18 More recently the Court of Appeal in Western Australia Planning Commission v Questdale Holdings Pty Ltd [2016] WASCA 32 (Questdale) gave consideration to the operation of s 87(1) of the SAT Act and the exercise of the discretion conferred on the Tribunal by s 87(2) of the SAT Act. The following relevant principles were found to apply when considering a costs application:

    1) The discretionary power is to be exercised judicially; that is not arbitrarily, capriciously or so as to frustrate the legislative intent; Questdale per Murphy JA (with whom Martin CJ and Corboy J agreed) at [48];

    2) Although not expressly stated in s 87 (2) of the SAT Act that the power is to be exercised if it is fair and reasonable in all the circumstances to do so, the 'judicial nature' of the exercise of the power and the scheme of the SAT Act supports that legislative intention; Questdale per Murphy JA (with whom Martin CJ and Corboy J agreed) at [49];

    3) The onus is on the party seeking an order in their favour to persuade the Tribunal that an order should be made; Questdale per Murphy JA (with whom Martin CJ and Corboy J agreed) at [51];

    4) All parties to proceedings before the Tribunal are taken to be aware of the statutory objectives of the Tribunal set out in s 9 of the SAT Act; Questdale per Murphy JA (with whom Martin CJ and Corboy J agreed) at [54];

    5) Following on from point four above, the Tribunal needs to consider whether the other party's conduct in the proceeding has interfered with the Tribunal's ability to satisfy its statutory objectives of ensuring that the proceeding is determined fairly and in accordance with the substantial merits of the case, to act speedily and with as little formality and technicality as is practicable and in a way which minimises the costs of the parties; Questdale per Murphy JA (with whom Martin CJ and Corboy J agreed) at [54].


19 Therefore although the starting position is that each party bears its own costs, the Tribunal has a clear discretion to award costs in an appropriate matter. The Tribunal in its consideration needs to determine if it is fair and reasonable for a party to be reimbursed for costs incurred, not simply because that party has been ultimately successful, but by considering the other party's conduct particularly whether that conduct has impaired the Tribunal's ability to meet its statutory objectives of dealing with matters speedily and cost effectively.

20 In addition, s 87(4) of the SAT Act identifies matters to which the Tribunal is to have regard in proceedings arising in its review jurisdiction when exercising its discretion. In particular s 87(4)(b) of the SAT Act, requires the Tribunal to consider whether the original decision­maker has genuinely attempted to make a decision on its merits.

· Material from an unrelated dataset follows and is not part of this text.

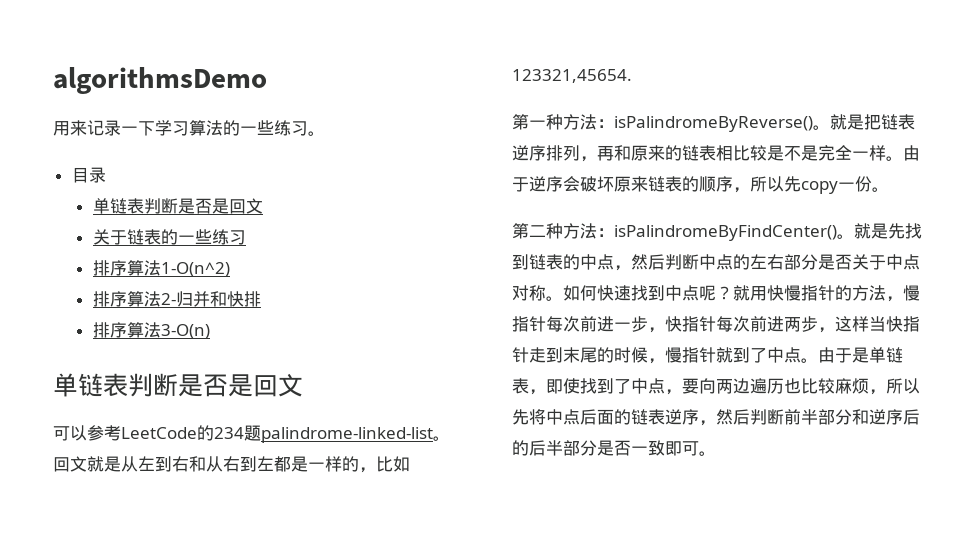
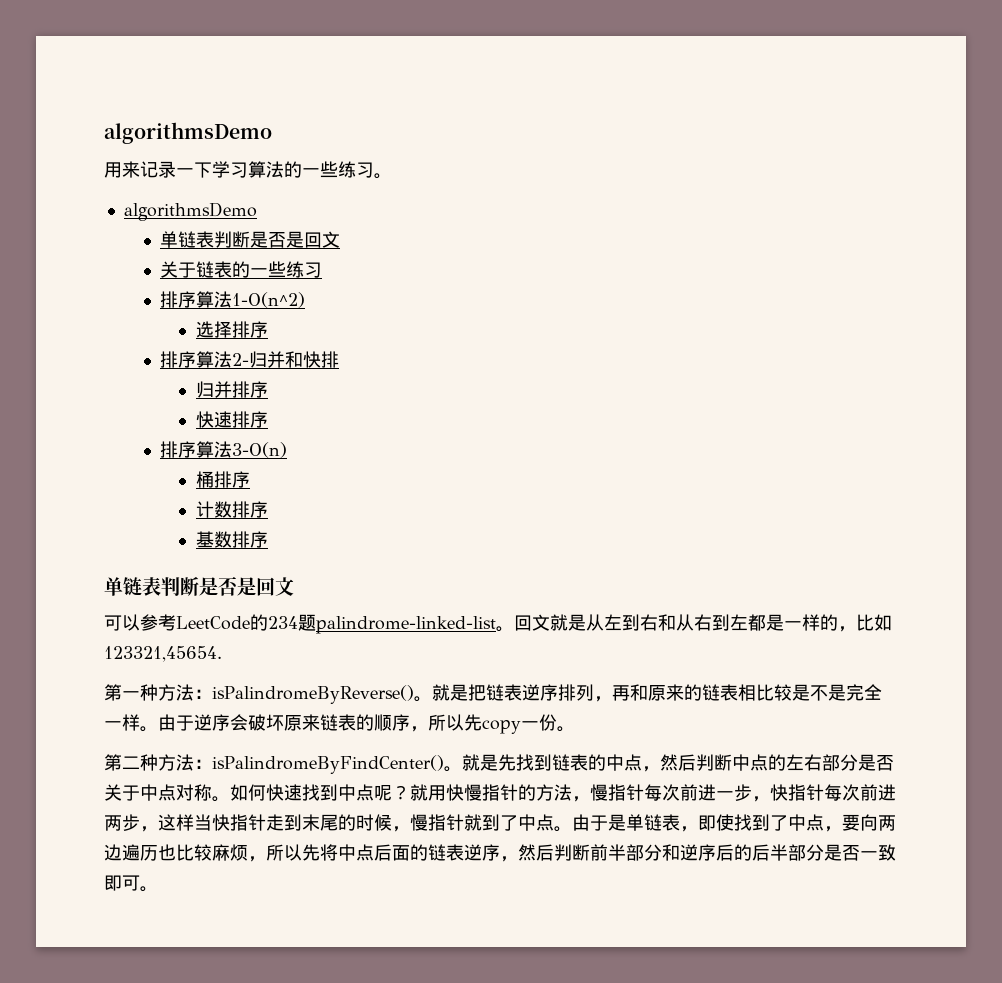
[71,167,106,183] 目录 -> [123,202,257,221] algorithmsDemo
(230, 269) none -> [195,321,268,338] // 选择排序
(261, 299) none -> [195,381,268,398] [195,411,268,428] // 归并排序 // 快速排序
(210, 331) none -> [195,471,250,488] [195,501,268,518] [195,531,268,548] // 桶排序 // 计数排序 // 基数排序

It is also relevant when considering this issue, the stage of the proceeding at which the original decision­maker makes any such genuine consideration.

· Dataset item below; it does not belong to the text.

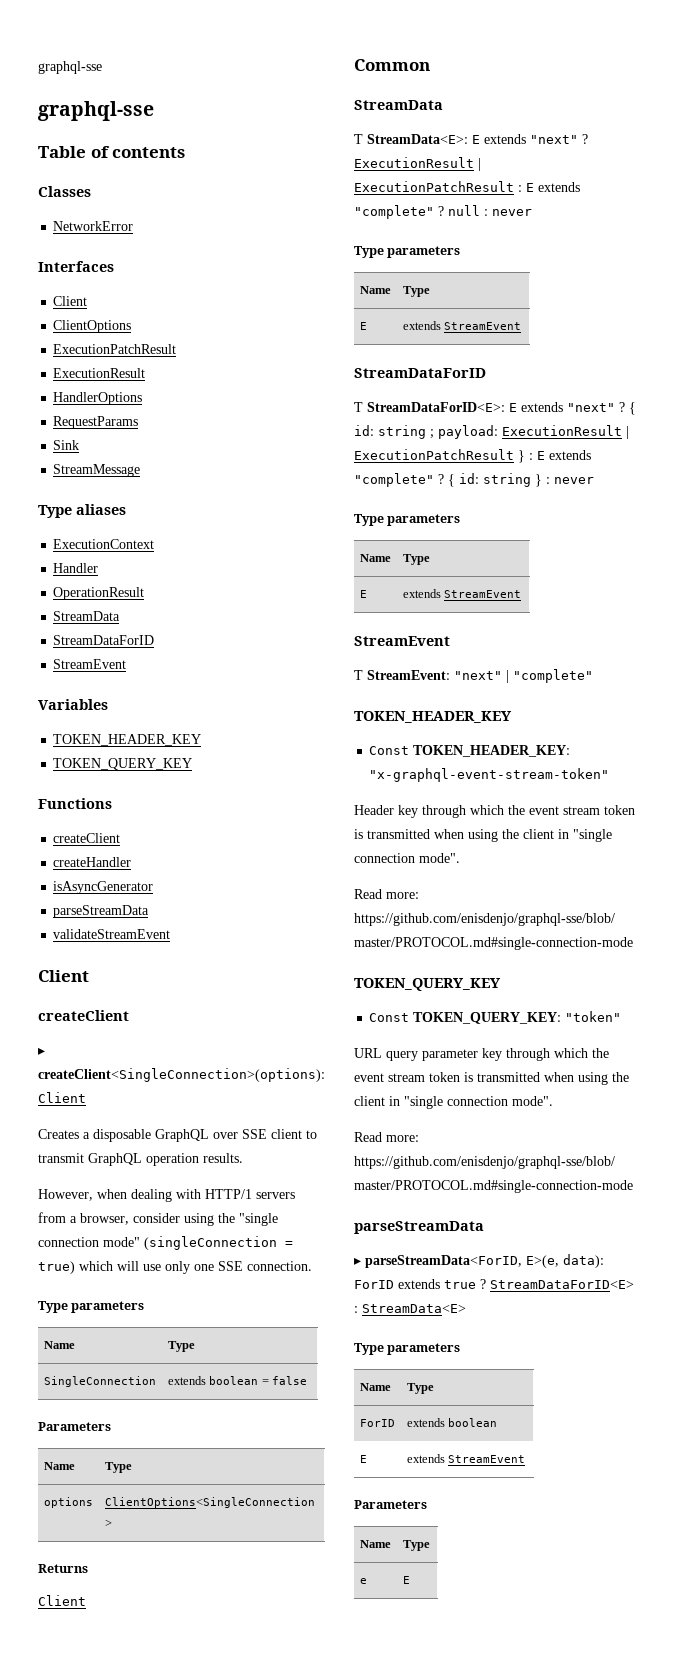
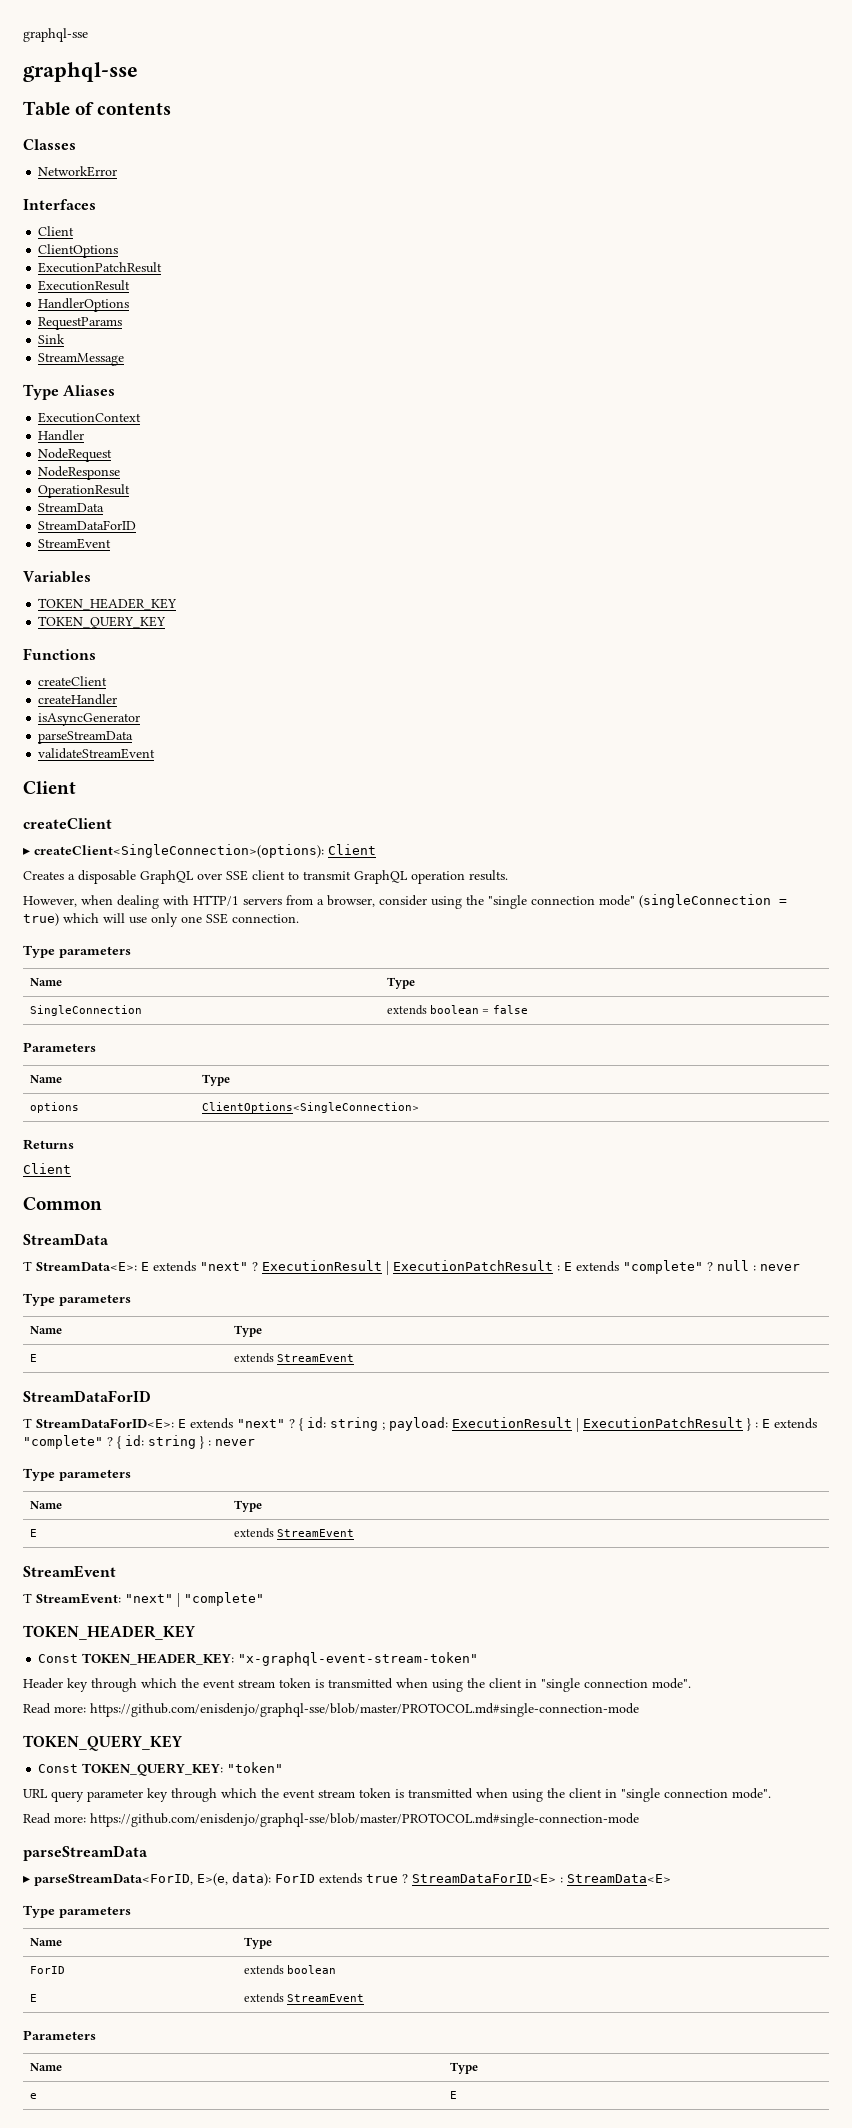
[76,504,126,515] aliases -> [63,385,116,396] Aliases
(99, 568) none -> [38,448,113,462] [38,466,121,480] // NodeRequest // NodeResponse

21 If the Tribunal exercises its discretion to award costs, it approaches the task of fixing costs in a broad and relatively robust fashion; Perth Central Holdings Pty Ltd and Doric Constructions Pty Ltd [2008] WASAT 302 (Perth Central) at [67] and Marvelle Investments Pty Ltd and Argyle Holdings Pty Ltd [2010] WASAT 125(S) at [49]. In addition, the power to make a costs order includes the power under s 87(3) of the SAT Actto make an order for the payment of an amount to compensate a party for any expenses resulting from the proceeding. The effect of this provision is that the expenses that may be recovered are not limited to the traditional notion of legal costs, but can include other expenses and loss incurred in connection with the conduct of the proceeding: Springmist Pty Ltd and Shire of Augusta Margaret River (2005) 42 SR (WA) 2007; [2005] WASAT 143(S) (Springmist) at [64].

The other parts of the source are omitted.